In the 1970s and 1980s, fieldwork in Africa produced challenging evidence, especially against the dominant “Non-African origin” view, yet this evidence was systematically ignored. Since 2000, overwhelming new data have shown that iron metallurgy emerged independently in several parts of the world, including Northwest Central Africa—Nigeria, Cameroon, and the Central African Republic—where early iron production facilities date to 2200–2000 BCE.

For Holl, allowing this new understanding to take root requires a shift in research perspective—from simply dating and describing metal objects to an anthropology of technology approach grounded in a regional analytical framework. “Technological breakthroughs,” he explained, “can happen by accident—serendipity—but their adoption and sustainability depend on social acceptance. Technology is not self-driven; its social dimension is essential.”

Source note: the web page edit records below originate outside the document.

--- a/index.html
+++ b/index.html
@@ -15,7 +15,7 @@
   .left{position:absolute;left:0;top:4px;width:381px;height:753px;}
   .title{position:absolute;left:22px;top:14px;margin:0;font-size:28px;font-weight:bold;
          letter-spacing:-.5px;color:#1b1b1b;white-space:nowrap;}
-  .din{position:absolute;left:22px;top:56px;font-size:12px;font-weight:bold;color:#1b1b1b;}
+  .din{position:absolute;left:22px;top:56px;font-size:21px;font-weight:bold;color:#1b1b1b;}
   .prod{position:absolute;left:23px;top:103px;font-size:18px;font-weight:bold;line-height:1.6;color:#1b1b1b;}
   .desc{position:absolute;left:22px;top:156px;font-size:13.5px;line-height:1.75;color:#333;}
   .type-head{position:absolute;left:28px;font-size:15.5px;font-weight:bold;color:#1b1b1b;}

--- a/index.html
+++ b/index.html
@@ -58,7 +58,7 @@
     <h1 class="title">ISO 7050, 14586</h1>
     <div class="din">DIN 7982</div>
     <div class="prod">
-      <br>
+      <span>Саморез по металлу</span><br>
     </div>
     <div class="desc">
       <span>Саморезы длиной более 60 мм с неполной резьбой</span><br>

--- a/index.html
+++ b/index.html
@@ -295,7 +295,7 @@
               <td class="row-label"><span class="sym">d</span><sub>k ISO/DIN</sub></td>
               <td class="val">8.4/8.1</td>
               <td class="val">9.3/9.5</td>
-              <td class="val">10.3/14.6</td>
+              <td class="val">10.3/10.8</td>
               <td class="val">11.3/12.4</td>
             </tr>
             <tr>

Mamadou Fall, a professor of history at Cheikh Anta Diop University in Dakar, Senegal, proposed a more systematic vision. In his view, the “creative transformation” of traditional culture in the Global South cannot stop at preservation and archiving. Instead, a new knowledge production environment must be built—one that encompasses everything from archaeological sites to oral memory, from traditional crafts to digital objects—so that local knowledge systems can shift from being studied as preserved “heritage” to serving as living “resources” for generating new theories.

This new knowledge economy encompasses museums, art markets, cultural mediators, traditional communicators, archives, historical databases, archaeological sites, and other platforms, data collection tools, and experts. It draws on iconography, ethnography, linguistics, archaeology, audiovisual materials, collective imaginaries, commemorative sites, and other forms of cultural and historical evidence, Fall concluded. The ultimate goal is to make traditional culture a living resource that can be activated, operationalized, and used innovatively in knowledge production across the Global South.